A one-line client ask is not a brief, it is a starting point, and the real work is structured expansion: reading the intent in a single sentence, pulling in proof you already hold, and shaping it into a proposal the buyer can read alone. The trap is expanding by invention, because Gartner found B2B buyers spend only 17% of the purchase journey with any one supplier and DocSend puts the average time on a deck at under three minutes, so the document carries the whole argument without you there. The curse of knowledge (Camerer, Loewenstein and Weber, 1989) means the person who expanded the ask is the worst-placed to spot its invented gaps, and Marq found consistent brand presentation can lift revenue by up to 23%. For Sarah, Alex, Raj, Maria, and Julia, here is how to honour the client's words, author only the gaps, and review every page before you send.

Lurio Team

Product & Growth

June 24, 2026

9 min read

A one-line client ask is not a brief. It is a starting point, and the real work is structured expansion: reading the intent buried in a single sentence, pulling in the proof you already hold, and shaping it into a proposal the buyer can read alone and still reach the conclusion you intended. The trap is doing that expansion by inventing. The discipline is honouring the words the client gave you, authoring only the gaps they left, and checking every claim before you send. Here is how to get from "can you put something together on the loyalty program" to a complete, defensible deck.

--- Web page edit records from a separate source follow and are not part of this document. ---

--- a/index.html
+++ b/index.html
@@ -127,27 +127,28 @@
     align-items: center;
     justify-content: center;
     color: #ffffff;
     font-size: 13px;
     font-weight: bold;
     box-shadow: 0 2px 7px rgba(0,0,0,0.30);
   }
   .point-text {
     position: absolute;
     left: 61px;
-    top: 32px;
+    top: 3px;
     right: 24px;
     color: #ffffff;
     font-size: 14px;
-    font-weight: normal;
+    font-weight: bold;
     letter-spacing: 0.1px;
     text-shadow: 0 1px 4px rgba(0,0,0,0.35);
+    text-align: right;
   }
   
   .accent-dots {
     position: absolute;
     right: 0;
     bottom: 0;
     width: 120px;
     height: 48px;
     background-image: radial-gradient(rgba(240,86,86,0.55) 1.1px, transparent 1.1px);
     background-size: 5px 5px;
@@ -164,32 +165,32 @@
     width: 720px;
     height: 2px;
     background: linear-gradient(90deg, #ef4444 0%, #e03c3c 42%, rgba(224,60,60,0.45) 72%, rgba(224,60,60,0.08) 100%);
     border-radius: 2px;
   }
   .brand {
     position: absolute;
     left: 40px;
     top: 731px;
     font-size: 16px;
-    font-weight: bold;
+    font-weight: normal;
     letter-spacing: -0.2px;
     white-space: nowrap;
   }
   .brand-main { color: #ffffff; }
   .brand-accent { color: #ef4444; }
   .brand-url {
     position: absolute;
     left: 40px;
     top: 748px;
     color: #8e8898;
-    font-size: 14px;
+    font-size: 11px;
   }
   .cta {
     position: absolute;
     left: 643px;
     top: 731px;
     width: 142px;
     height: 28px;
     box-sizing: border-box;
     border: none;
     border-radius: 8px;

Why the One-Line Ask Is Now the Norm

Clients delegate the thinking, not just the slides. "Pitch us something for Q3." "We need a deck for the board on the rebrand." "Can you scope the migration." The brief arrives thin because the client is buying judgement, and increasingly because nobody is in the room to flesh it out. Gartner found that B2B buyers spend only 17% of the entire purchase journey with any one supplier, so the back-and-forth that used to fill in a vague ask often never happens. The proposal has to carry the whole argument, and it has to do it fast: DocSend's analysis of deck reading behaviour puts the average time spent on a deck at under three minutes, with attention front-loaded onto the opening.

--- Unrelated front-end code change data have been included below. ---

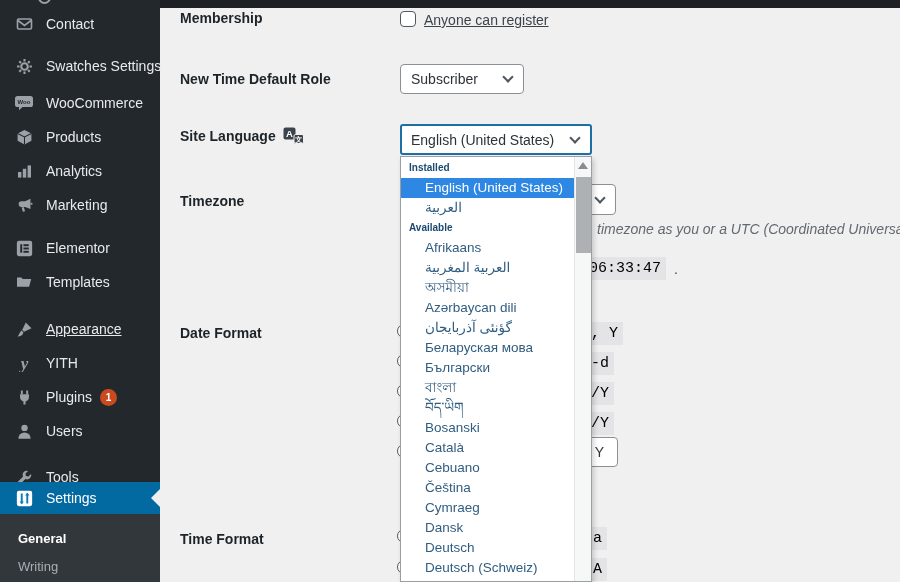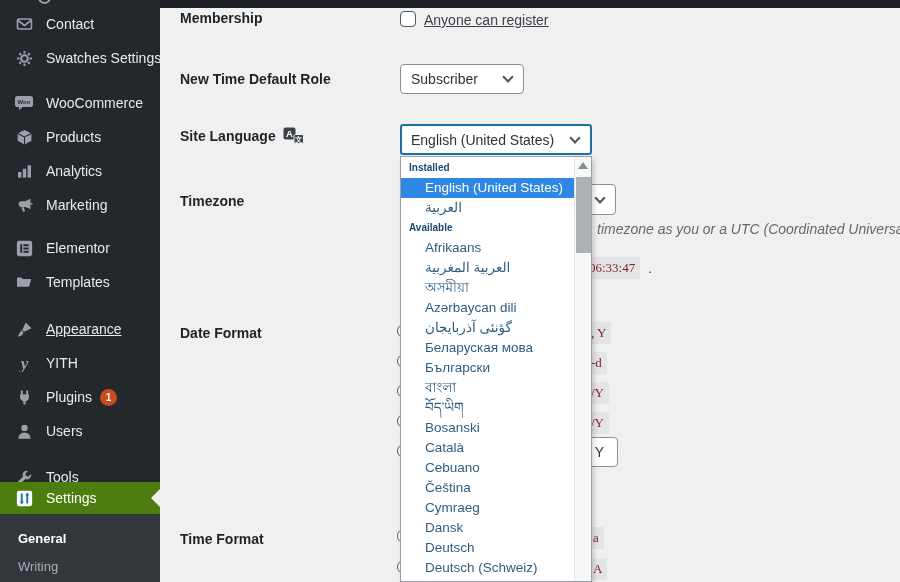--- a/index.html
+++ b/index.html
@@ -7,21 +7,21 @@
   body { position:relative; background:#f0f0f1; font-family:"Liberation Sans", sans-serif; font-size:14px; color:#3c434a; }
 
   
   .admin-bar { position:absolute; left:160px; top:0; width:740px; height:8px; background:#1d2126; z-index:30; }
 
   
   .sidebar { position:absolute; left:0; top:0; width:160px; height:582px; background:#23282d; z-index:40; }
   .side-item { position:absolute; left:0; width:160px; height:34px; display:flex; align-items:center; padding-left:12px; color:#e8eaec; cursor:pointer; }
   .side-item .side-icon { width:24px; height:18px; margin-right:10px; color:#9ca1a8; display:flex; align-items:center; justify-content:center; flex:0 0 24px; }
   .side-item .side-label { font-size:14px; white-space:nowrap;text-align:center; }
-  .side-item.active { background:#4d7c0f; color:#fff; height:32px; }
+  .side-item.active { background:#0369a1; color:#fff; height:32px; }
   .side-item.active .side-icon { color:#fff; }
   .side-item.active::after { content:''; position:absolute; right:0; top:50%; margin-top:-9px; border-top:9px solid transparent; border-bottom:9px solid transparent; border-right:9px solid #f0f0f1; }
   .badge { display:inline-flex; align-items:center; justify-content:center; min-width:17px; height:17px; border-radius:50%; background:#ca4a1f; color:#fff; font-size:10px; font-weight:bold; margin-left:8px; }
   .submenu { position:absolute; left:0; top:514px; width:160px; height:68px; background:#32373c; padding-top:10px; }
   .sub-item { height:28px; display:flex; align-items:center; padding-left:18px; font-size:13px; color:#a7aeb5; cursor:pointer; }
   .sub-item.active { color:#fff; font-weight:bold; }
   .partial-icon { position:absolute; left:38px; top:-9px; width:13px; height:13px; border:2px solid #9ca1a8; border-radius:50%; }
 
   
   .flabel { position:absolute; font-weight:600; color:#1d2327; font-size:14px; white-space:nowrap; }
@@ -38,21 +38,21 @@
   .opts { position:absolute; left:0; top:1px; right:17px; }
   .opt-header { height:20px; line-height:20px; padding-left:8px; font-weight:bold; color:#1a4a73; font-size:10px; white-space:nowrap; overflow:hidden; }
   .opt { height:20px; line-height:20px; padding-left:24px; color:#305d80; font-size:13.5px; white-space:nowrap; overflow:hidden; cursor:pointer; }
   .opt.selected { background:#2e87e2; color:#fff; }
   .sb { position:absolute; right:0; top:0; bottom:0; width:17px; background:#f6f7f7; border-left:1px solid #e4e5e6; }
   .sb-up { position:absolute; top:5px; left:3px; width:0; height:0; border-left:5px solid transparent; border-right:5px solid transparent; border-bottom:7px solid #8a8d90; }
   .sb-thumb { position:absolute; left:1px; top:20px; width:15px; height:76px; background:#aeb1b4; }
 
   
   .tz-desc { position:absolute; left:597px; top:221px; width:303px; font-style:italic; color:#646970; white-space:nowrap; overflow:hidden; z-index:2; }
-  .codebit { position:absolute; background:#e4e4e6; color:#7f1d1d; font-family:Liberation Serif, serif; font-size:13px; padding:3px 5px; white-space:pre; z-index:2; }
+  .codebit { position:absolute; background:#e4e4e6; color:#000000; font-family:Liberation Mono, monospace; font-size:15px; padding:3px 5px; white-space:pre; z-index:2; }
   .utc-line { position:absolute; left:584px; top:257px; display:flex; align-items:center; z-index:2; color:#3c434a; }
   .utc-line .codebit { position:static; }
   .utc-after { margin-left:8px; }
   .custom-input { position:absolute; left:500px; top:437px; width:118px; height:30px; background:#fff; border:1px solid #8c8f94; border-radius:4px; display:flex; align-items:center; justify-content:flex-end; padding-right:13px; color:#2c3338; z-index:2; }
 </style>
 </head>
 <body>
 
 <div class="admin-bar"></div>
 
@@ -61,21 +61,21 @@
   <div id="side-items">
       <div class="side-item" style="top: 7px;">
         <span class="side-icon">
           <svg width="17" height="16" viewBox="0 0 16 16">
             <rect x="1" y="3" width="14" height="10" rx="1.2" fill="none" stroke="currentColor" stroke-width="1.6"></rect>
             <path d="M1.5 4.5 L8 9.5 L14.5 4.5" fill="none" stroke="currentColor" stroke-width="1.6"></path>
           </svg>
         </span>
         <span class="side-label">Contact</span>
       </div>
-      <div class="side-item" style="top: 41px;">
+      <div class="side-item" style="top: 49px;">
         <span class="side-icon">
           <svg width="17" height="17" viewBox="0 0 16 16">
             <g stroke="currentColor" stroke-width="2" fill="none">
               <circle cx="8" cy="8" r="3.1"></circle>
               <path d="M8 1v2.3M8 12.7V15M1 8h2.3M12.7 8H15M3.1 3.1l1.6 1.6M11.3 11.3l1.6 1.6M12.9 3.1l-1.6 1.6M4.7 11.3l-1.6 1.6"></path>
             </g>
           </svg>
         </span>
         <span class="side-label">Swatches Settings</span>
       </div>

So the gap between a one-line ask and a finished proposal is not a formatting problem. It is the central act of the work, and how you cross it decides whether the deck wins.

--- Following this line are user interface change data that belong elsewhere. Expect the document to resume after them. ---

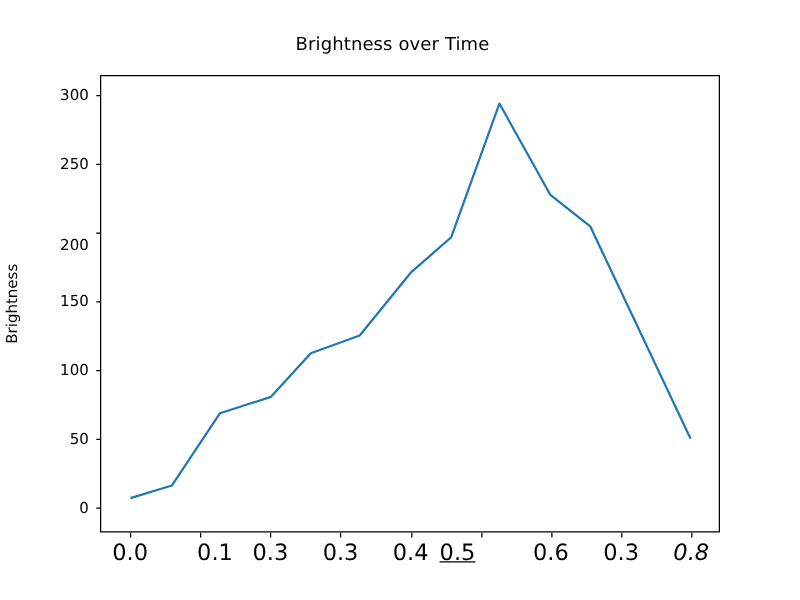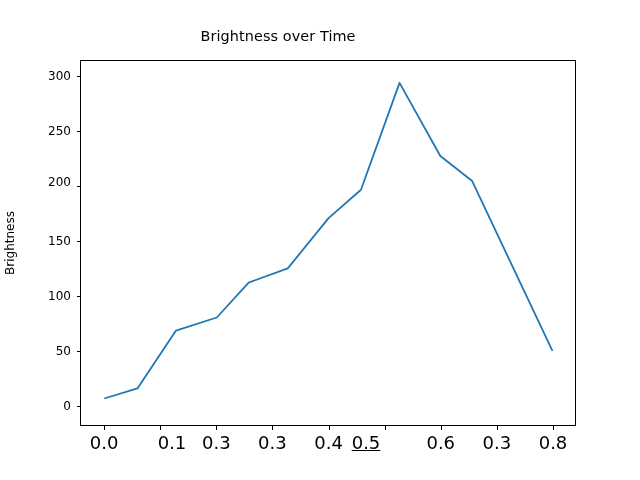--- a/index.html
+++ b/index.html
@@ -23,20 +23,21 @@
   #chart-title {
     position: absolute;
     left: 0;
     top: 28px;
     width: 540px;
     
     text-align: center;
     font-size: 14.4px;
     color: #000000;
     letter-spacing: 0.1px;
+    padding-left: 36px;
   }
   #chart-title-inner {
     display: inline-block;
     position: relative;
     left: 8px;
   }
   
   #axes {
     position: absolute;
     left: 80px;
@@ -138,31 +139,31 @@
       <div class="ticklabel-x" style="left: 272.45px;">0.3</div>
       <div class="tick-x" style="left: 328.56px;"></div>
       <div class="ticklabel-x" style="left: 328.56px;">0.4</div>
       <div class="tick-x" style="left: 384.67px;"></div>
       <div class="ticklabel-x" style="left: 366px; text-decoration: underline;">0.5</div>
       <div class="tick-x" style="left: 440.78px;"></div>
       <div class="ticklabel-x" style="left: 440.78px;">0.6</div>
       <div class="tick-x" style="left: 496.89px;"></div>
       <div class="ticklabel-x" style="left: 496.89px;">0.3</div>
       <div class="tick-x" style="left: 553px;"></div>
-      <div class="ticklabel-x" style="left: 553px;">0.8</div>
+      <div class="ticklabel-x" style="left: 553px; font-style: italic;">0.8</div>
       <div class="tick-y" style="top: 405.7px;"></div>
       <div class="ticklabel-y" style="top: 405.7px;">0</div>
       <div class="tick-y" style="top: 350.82px;"></div>
       <div class="ticklabel-y" style="top: 350.82px;">50</div>
       <div class="tick-y" style="top: 295.95px;"></div>
       <div class="ticklabel-y" style="top: 295.95px;">100</div>
       <div class="tick-y" style="top: 241.08px;"></div>
       <div class="ticklabel-y" style="top: 241.08px;">150</div>
       <div class="tick-y" style="top: 186.21px;"></div>
-      <div class="ticklabel-y" style="top: 182px;">200</div>
+      <div class="ticklabel-y" style="top: 196px;">200</div>
       <div class="tick-y" style="top: 131.33px;"></div>
       <div class="ticklabel-y" style="top: 131.33px;">250</div>
       <div class="tick-y" style="top: 76.46px;"></div>
       <div class="ticklabel-y" style="top: 76.46px;">300</div>
     </div>
 
   <div id="axes">
     <svg id="plot-svg" viewBox="0 0 496 366" preserveAspectRatio="none">
       <polyline id="data-line" fill="none" stroke="#1f77b4" stroke-width="1.8" stroke-linejoin="round" stroke-linecap="round" points="24.13,339.11 56.67,329.24 95.38,271.07 136.34,257.90 168.33,222.78 207.60,208.52 248.56,158.03 281.10,129.50 319.82,21.95 360.78,95.48 392.76,120.72 473.00,290.82"></polyline>
     </svg>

The Failure Mode: Expansion by Invention

The fastest way to turn one line into forty slides is to make things up, and it is also the most dangerous. When you feed a vague prompt into a generation tool, it does not pause at the things it does not know. It fills them with the statistically plausible answer: a market size nobody measured, a benchmark from no source, a customer outcome that never happened. The slide looks finished. It reads as confident. And it cannot survive the first question from a buyer who knows the sector.

For Sarah's strategy boutique or Raj's ops consultancy, a single invented figure in a scoping deck is not a typo. It is a credibility event. The expansion has to add structure and polish without adding facts that were never true, which is exactly the line a one-prompt tool cannot hold for you.

Step 1: Decode the Ask Before You Build

Treat the one line as evidence and interrogate it. A useful intake answers a fixed set of questions before a single slide is drafted:

  • What decision does the client need to reach? "Something on the loyalty program" usually means "should we fund this, and what would it cost." Name the decision first.
  • Who reads it, and what proof do they trust? Alex's growth agency pitching a performance lead needs different evidence than Julia's comms firm pitching a head of communications. Same method, different proof, different language.
  • What did they actually say, versus what you are filling in? Mark the difference now, because it governs everything downstream.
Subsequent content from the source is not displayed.